**Prompt**
Where in the data below does the word "needs" appear? Copy each line that holds it.

**Entries shown**

******

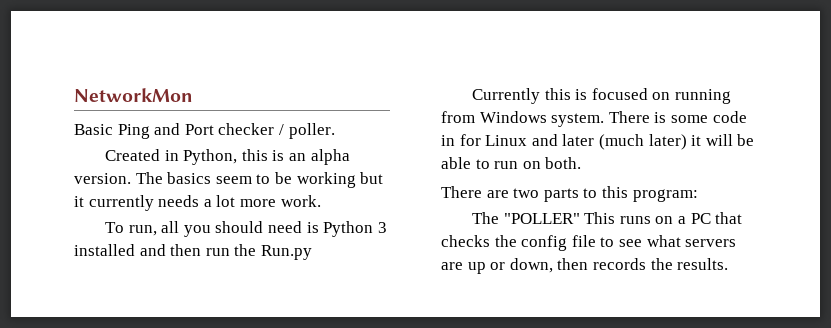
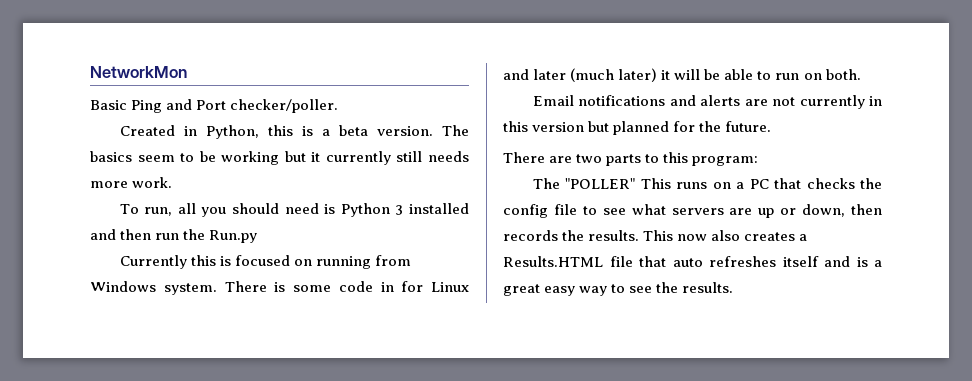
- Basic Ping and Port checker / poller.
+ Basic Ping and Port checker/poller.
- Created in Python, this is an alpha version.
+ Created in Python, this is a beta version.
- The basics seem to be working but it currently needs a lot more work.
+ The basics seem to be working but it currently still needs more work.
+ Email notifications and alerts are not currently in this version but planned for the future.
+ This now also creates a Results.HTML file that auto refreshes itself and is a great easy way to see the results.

******

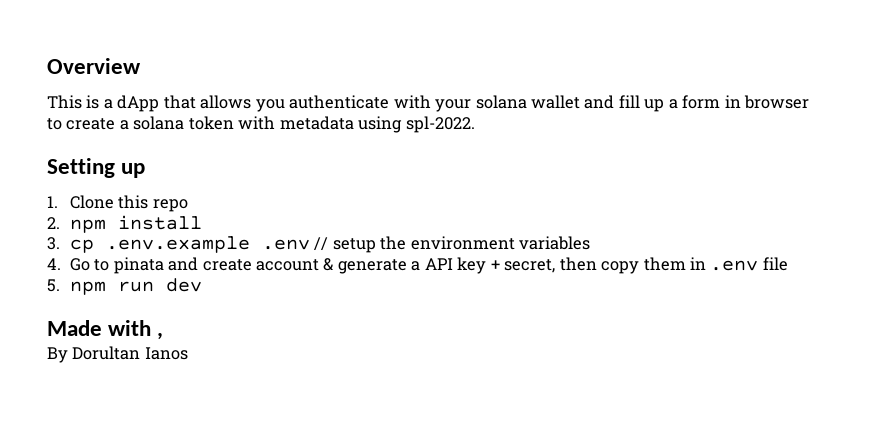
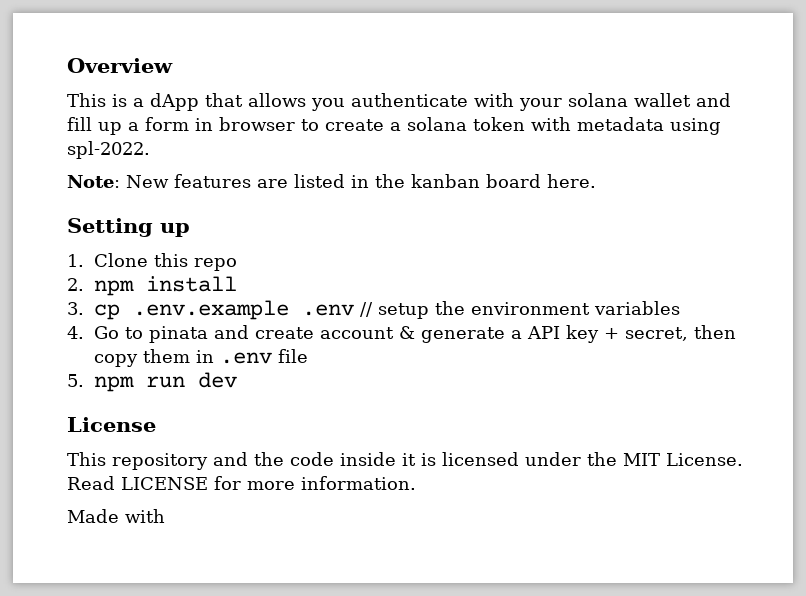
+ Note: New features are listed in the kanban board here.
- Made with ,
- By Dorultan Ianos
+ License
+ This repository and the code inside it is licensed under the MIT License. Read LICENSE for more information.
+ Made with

******

**Output**
- The basics seem to be working but it currently needs a lot more work.
+ The basics seem to be working but it currently still needs more work.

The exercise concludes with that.